Why Blockchain matters
The initial problem
While discussing the internet’s potential for disruption in 1999, economist Milton Freidman posited:
“The one thing that's missing, but that will soon be developed, is a reliable e-cash: a method whereby on the internet you can transfer funds from A to B without A knowing B or B knowing A – the way in which I can take a $20 bill and hand it over to you…”
Since then, payments have undoubtedly become more digital. However, they have gone down a distinctly different path to the path envisaged by Freidman. What we have today is a system of ‘trusted authorities,’ where banks are the guardians of payment records. When you pay for something digitally, be that with a credit card in a store, via PayPal on a website, or by transferring money through a banking app, you’re not actually sending money directly. Instead, you are initiating a relatively lengthy cascade of events involving a large number of intermediaries, which eventually results in your account being debited and the recipient’s account being credited. You can find more details on this process here.
What this means is that, when it comes to digital payments, we are very much reliant on large credit institutions. Innovation is on their terms. Your ability to transact with a given party will depend on whether their bank is happy to talk to yours. Inclusion in a given market is driven by their criteria. They are the central point of failure; if your bank’s systems are down you have limited options.
Digital payments challenges
So, how could a peer-to-peer digital payments system be developed?
As we start thinking about this, we’ll be introducing two structural concepts; the Double Spending Problem and the Byzantine Generals Problem.
The double spend problem: In essence, this is ensuring that a given unit of money can only be spent once. If we think about cash, there is only a certain number of notes in existence and only one person can be in possession of a given note at a time so once it is spent it is gone. An obvious essential in any monetary system but a potentially difficult one to solve in a digital system if you think about the way other digital documents are transferred. When sending a document via e-mail what is received is actually copy of that document. The sender keeps the original. This is fine when sending a spreadsheet or a photo but not when sending money.
That’s why banks – a trusted third party – have acted as a central authority up to now; If digital things can be copied infinitely then we need to rely on a trusted third party to keep track of how much everyone has.
So, to solve for this and create a peer-to-peer way of digitally transferring value, we need a way of all agreeing state of the world (i.e. who owns what) post each transaction without a central authority. This creates an issue of trust. A common analogy for this is the Byzantine General’s Problem.
The Byzantine Generals problem: this is a term that describes a situation where all participants in a system need to agree on a strategy in order to avoid catastrophic failure of the system, however, some participants are unreliable or malicious.
In the context of an electronic payments system, in order for the system to function without a central trusted authority, all participants need to have faith in the integrity of the system. When you have millions of participants who don’t know each other wanting to transfer money, there is an enormous issue of trust that is difficult to overcome.

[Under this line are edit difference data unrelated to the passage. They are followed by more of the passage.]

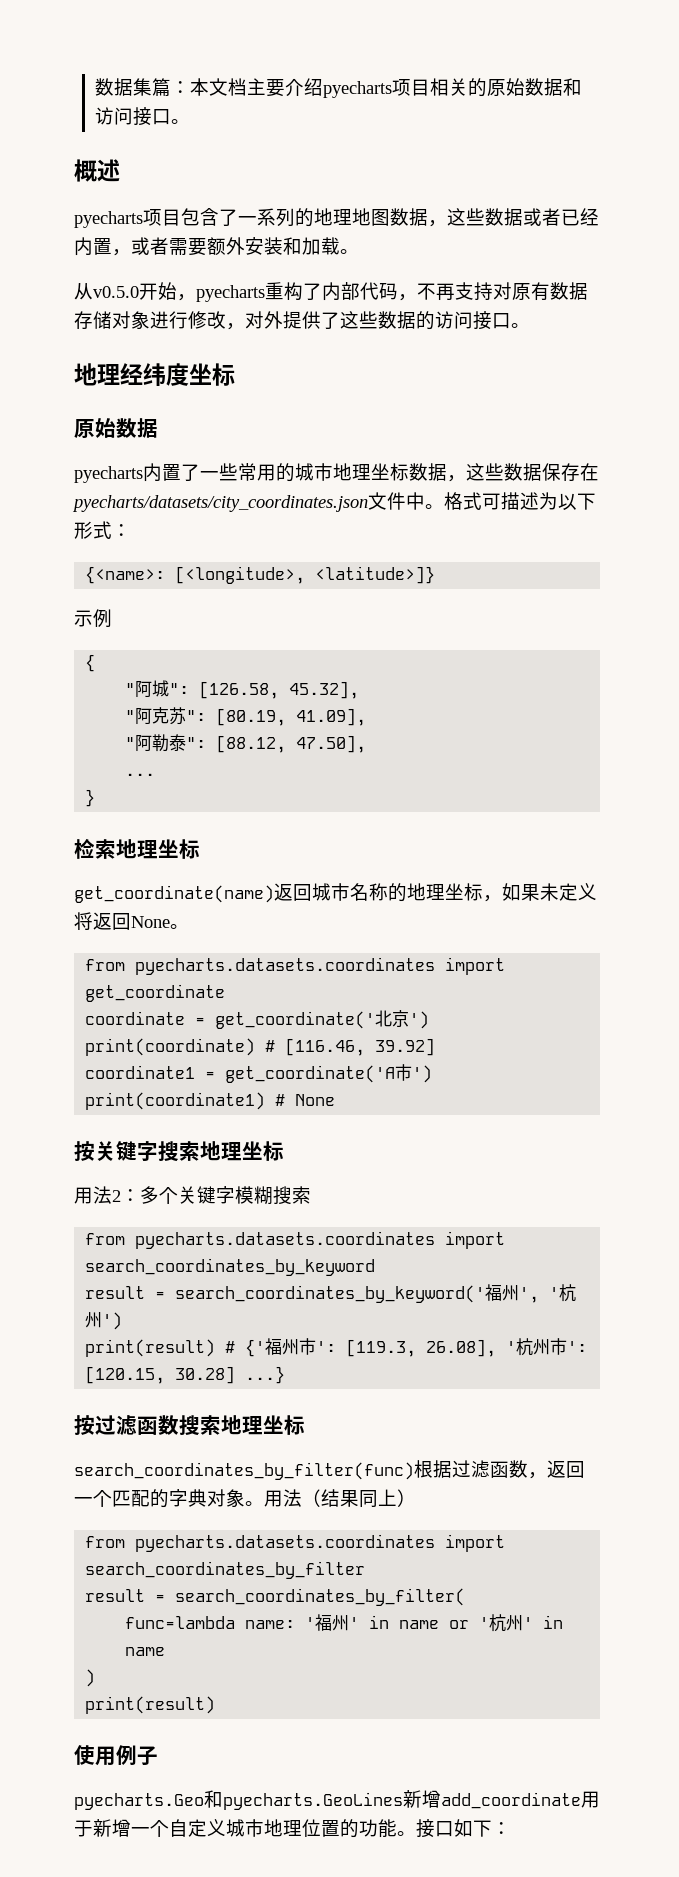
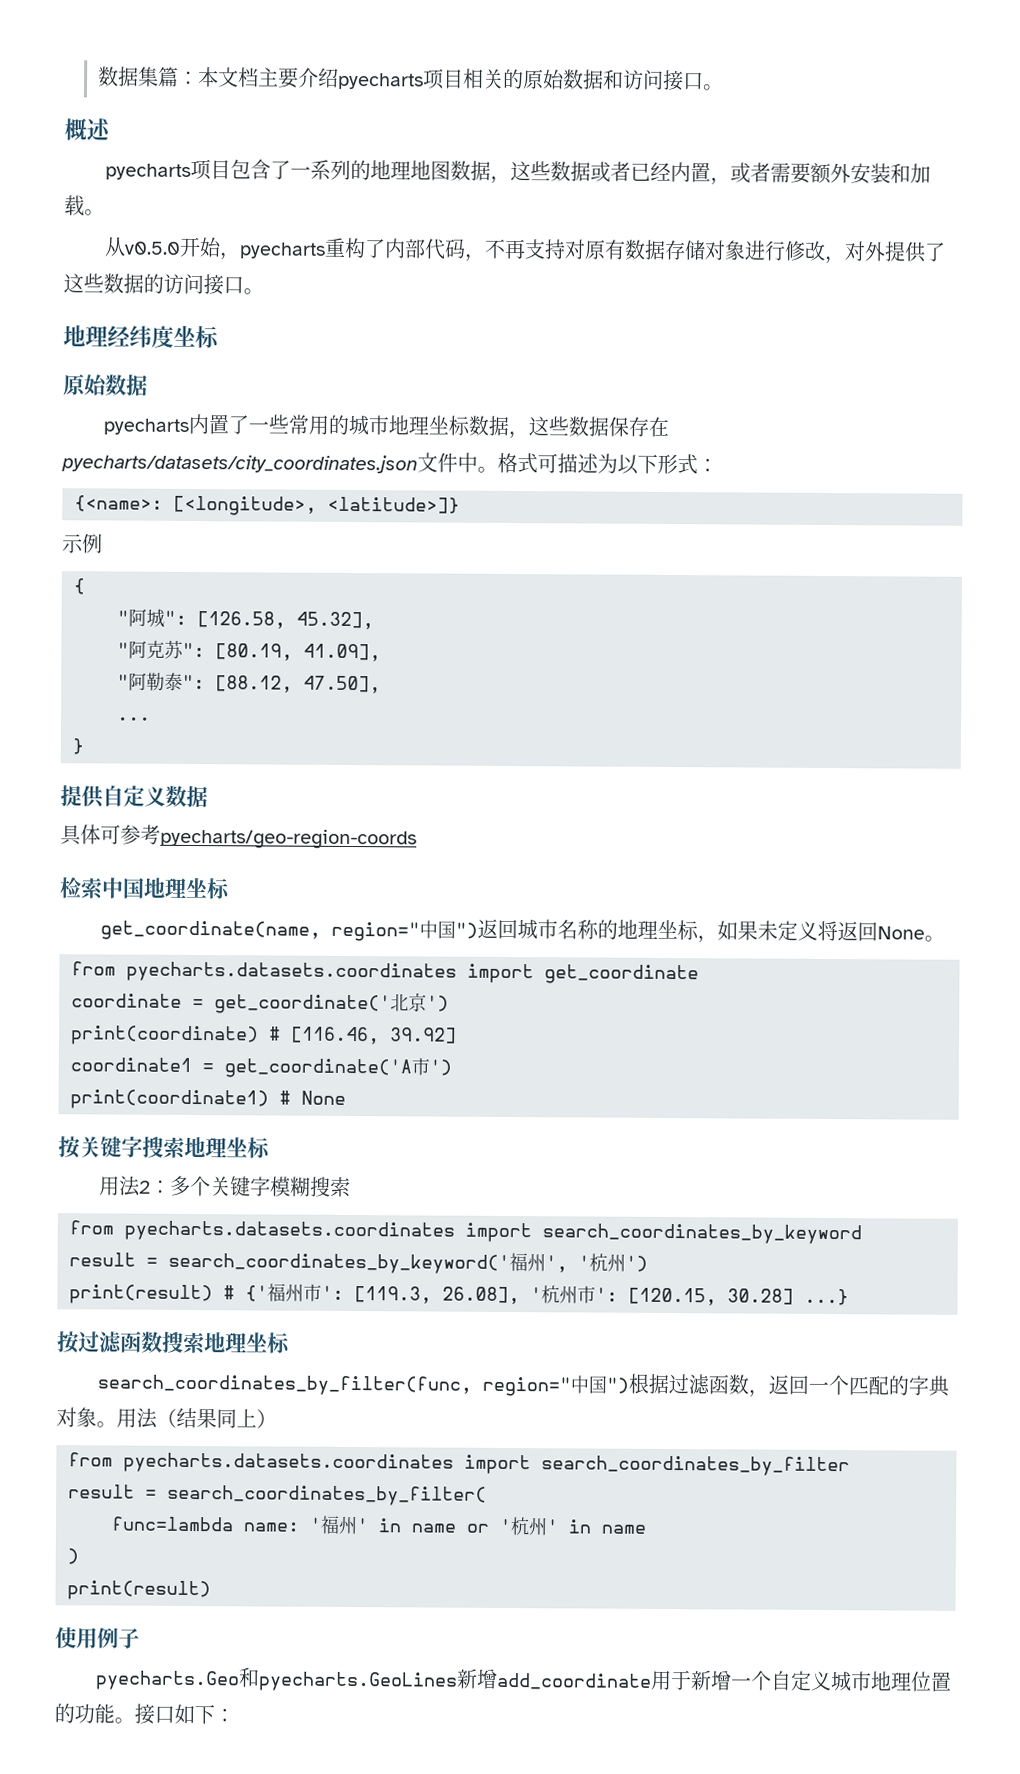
+ 提供自定义数据
+ 具体可参考pyecharts/geo-region-coords
- 检索地理坐标
- get_coordinate(name)返回城市名称的地理坐标，如果未定义将返回None。
+ 检索中国地理坐标
+ get_coordinate(name, region="中国")返回城市名称的地理坐标，如果未定义将返回None。
- search_coordinates_by_filter(func)根据过滤函数，返回一个匹配的字典对象。
+ search_coordinates_by_filter(func, region="中国")根据过滤函数，返回一个匹配的字典对象。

Bringing these two concepts together, what is needed is a technology that enables people to send value electronically to a third party without needing to know that third party, while ensuring that there’s a permanent record of the transaction. If everyone in the system agrees that the transfer is valid and keeps a record of all transactions, participants cannot act fraudulently and no trusted third party is required, meaning the double-spending problem is resolved.
Blockchain: The technology of trustless record keeping
This brings us to blockchain. In 2008, Satoshi Nakamoto’s paper, ‘Bitcoin: A Peer-to-Peer Electronic Cash System,’ proposed an e-cash system whereby ‘trustless’ peer-to-peer transfers could be made without the need for a trusted central authority to ensure there was no double spending. Shortly after, Bitcoin – the world’s first cryptocurrency – was born.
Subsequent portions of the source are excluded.